⟨

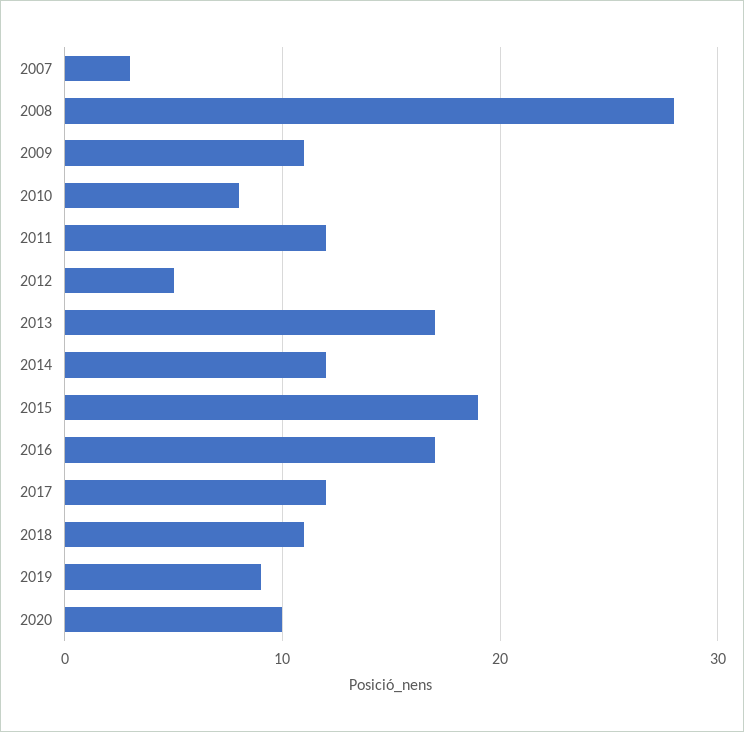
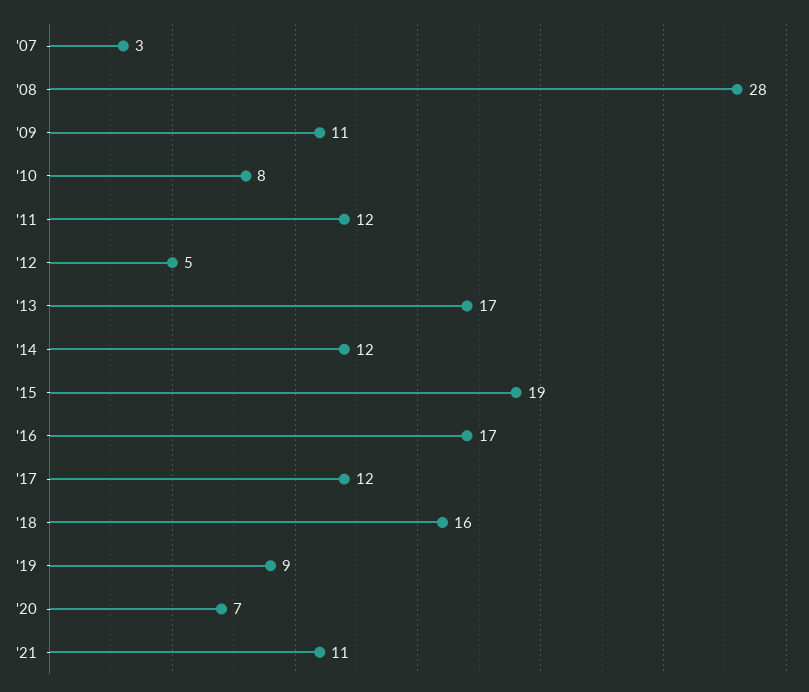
2018: 11 -> 16
2020: 10 -> 7
'21: none -> 11

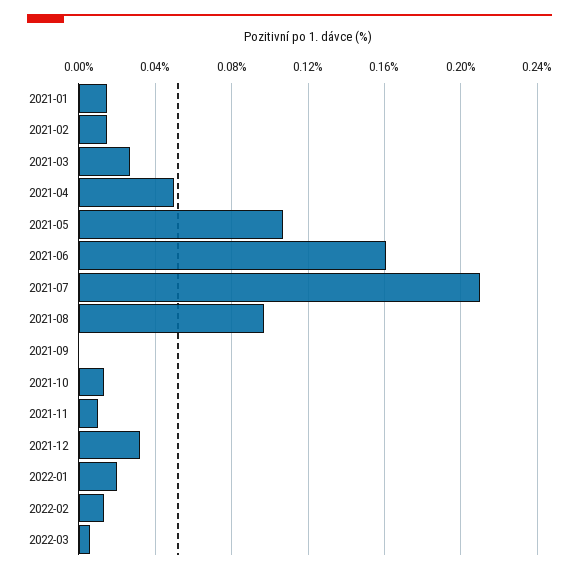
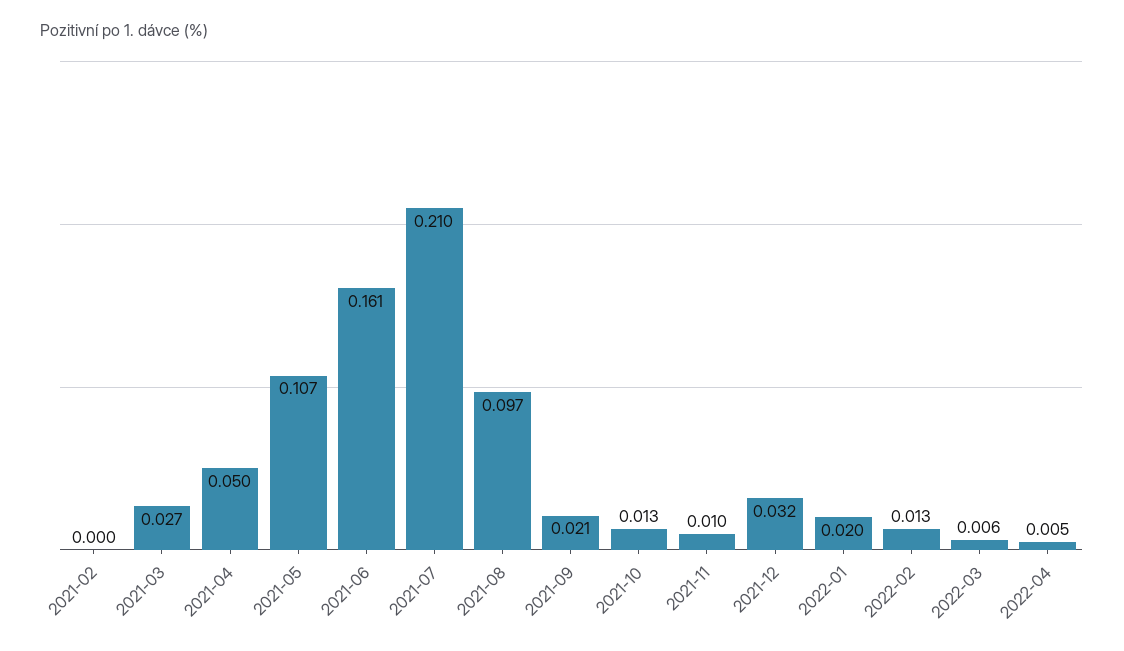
2021-01: 0.015 -> none
2021-02: 0.015 -> 0
2021-09: 0 -> 0.021
2022-04: none -> 0.005

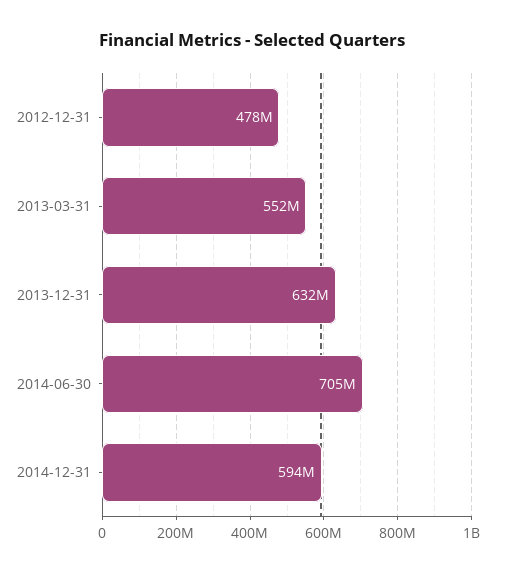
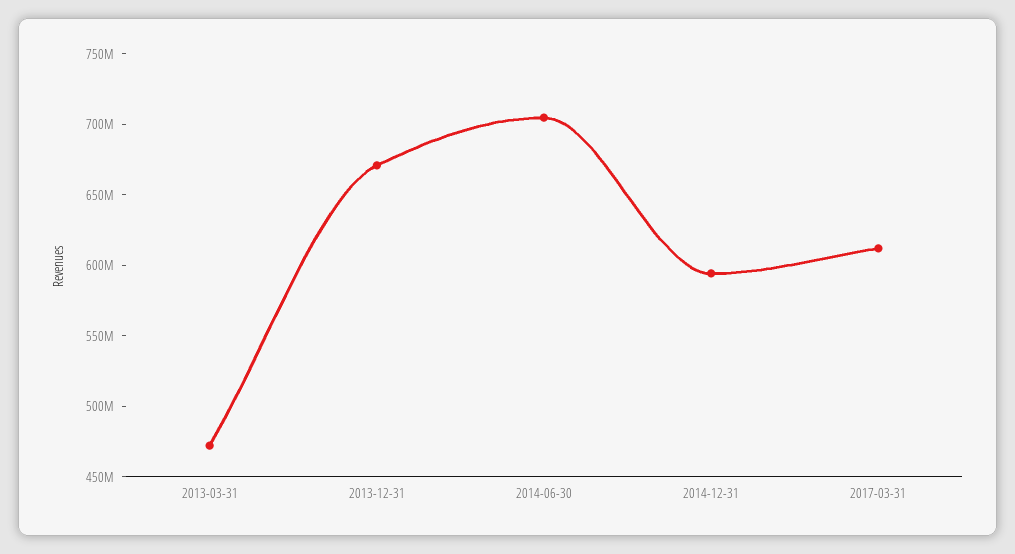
2012-12-31: 478000000 -> none
2013-03-31: 552000000 -> 470000000
2013-12-31: 632000000 -> 670000000
2017-03-31: none -> 610000000

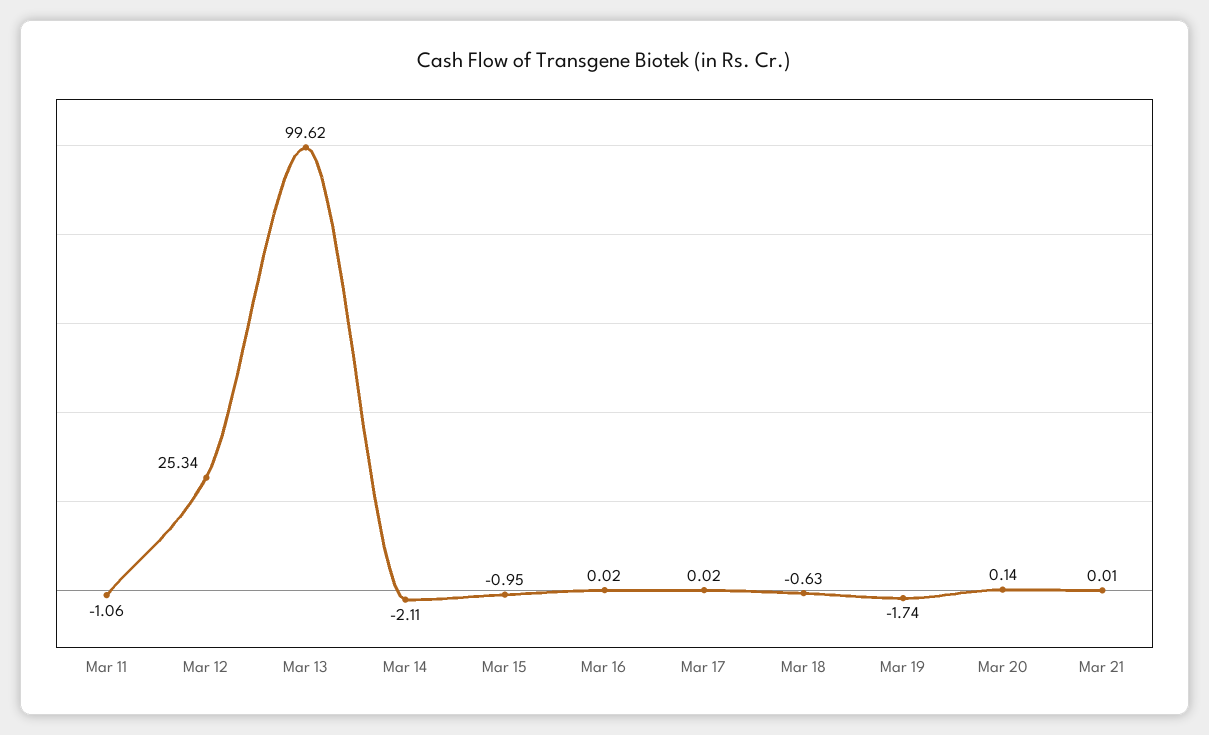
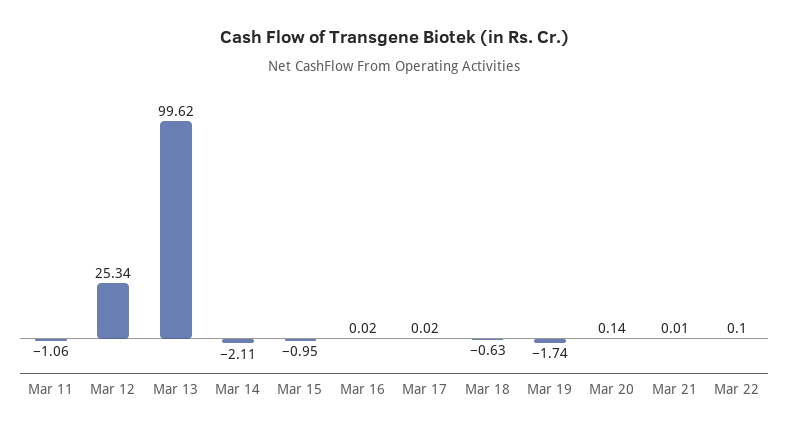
Mar 22: none -> 0.1

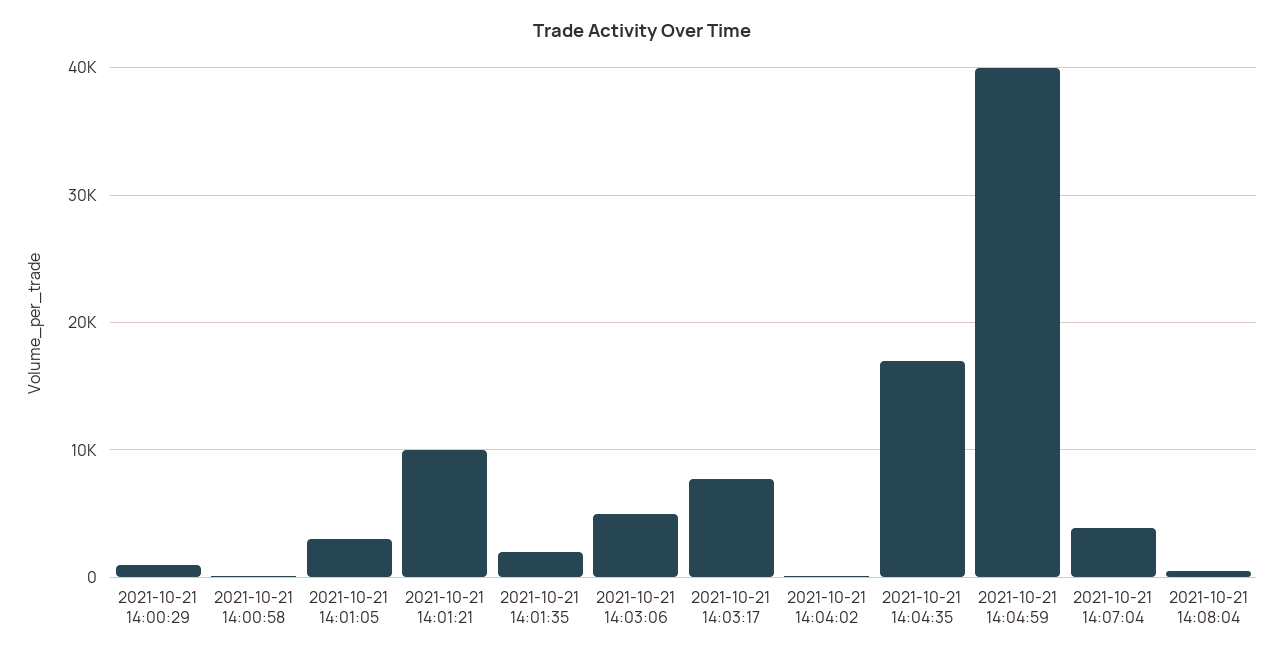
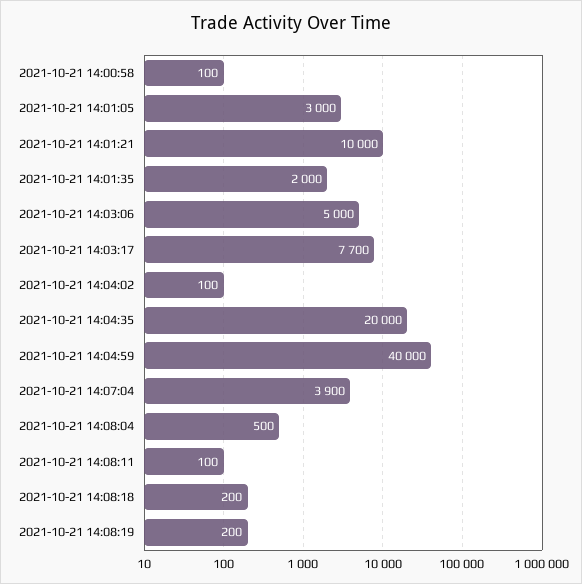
2021-10-21 14:00:29: 1000 -> none
2021-10-21 14:04:35: 17000 -> 20000
2021-10-21 14:08:11: none -> 100
2021-10-21 14:08:18: none -> 200
2021-10-21 14:08:19: none -> 200

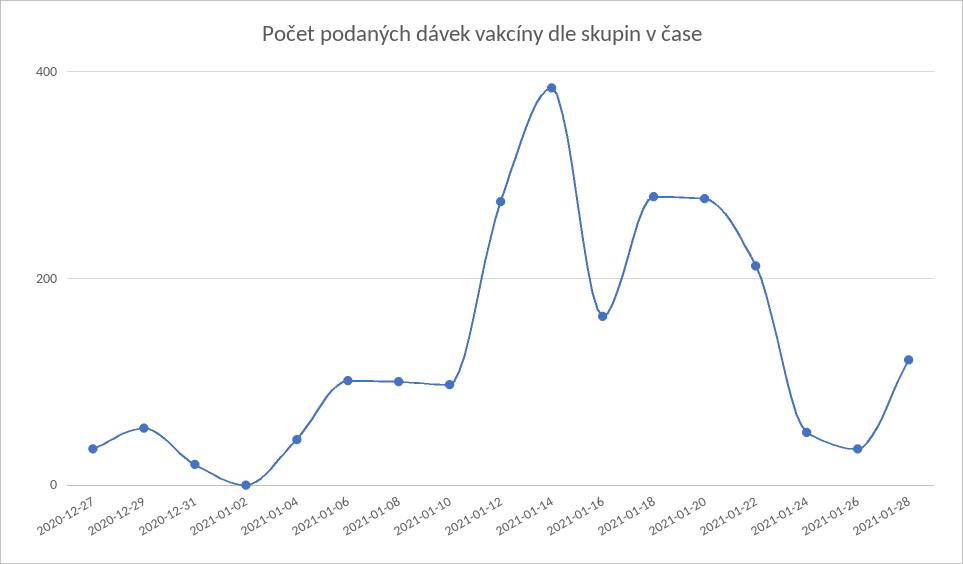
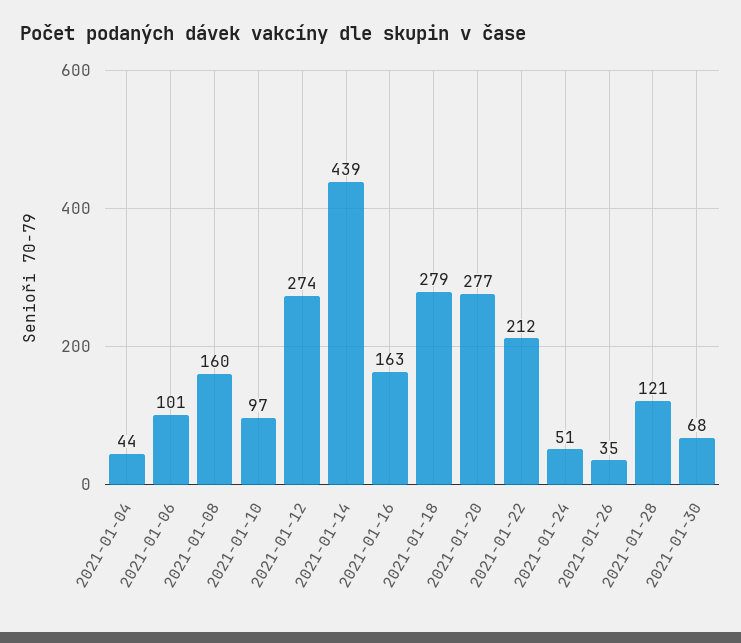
2020-12-27: 40 -> none
2020-12-29: 60 -> none
2020-12-31: 20 -> none
2021-01-02: 0 -> none
2021-01-08: 100 -> 160
2021-01-14: 380 -> 439
2021-01-30: none -> 68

⟩

▶ ASSIGNMENT: Repeat each entry exactly as given; no pictures belong in the copy.

▶ EXERCISE ANSWER:
2018: 11 -> 16
2020: 10 -> 7
'21: none -> 11

2021-01: 0.015 -> none
2021-02: 0.015 -> 0
2021-09: 0 -> 0.021
2022-04: none -> 0.005

2012-12-31: 478000000 -> none
2013-03-31: 552000000 -> 470000000
2013-12-31: 632000000 -> 670000000
2017-03-31: none -> 610000000

Mar 22: none -> 0.1

2021-10-21 14:00:29: 1000 -> none
2021-10-21 14:04:35: 17000 -> 20000
2021-10-21 14:08:11: none -> 100
2021-10-21 14:08:18: none -> 200
2021-10-21 14:08:19: none -> 200

2020-12-27: 40 -> none
2020-12-29: 60 -> none
2020-12-31: 20 -> none
2021-01-02: 0 -> none
2021-01-08: 100 -> 160
2021-01-14: 380 -> 439
2021-01-30: none -> 68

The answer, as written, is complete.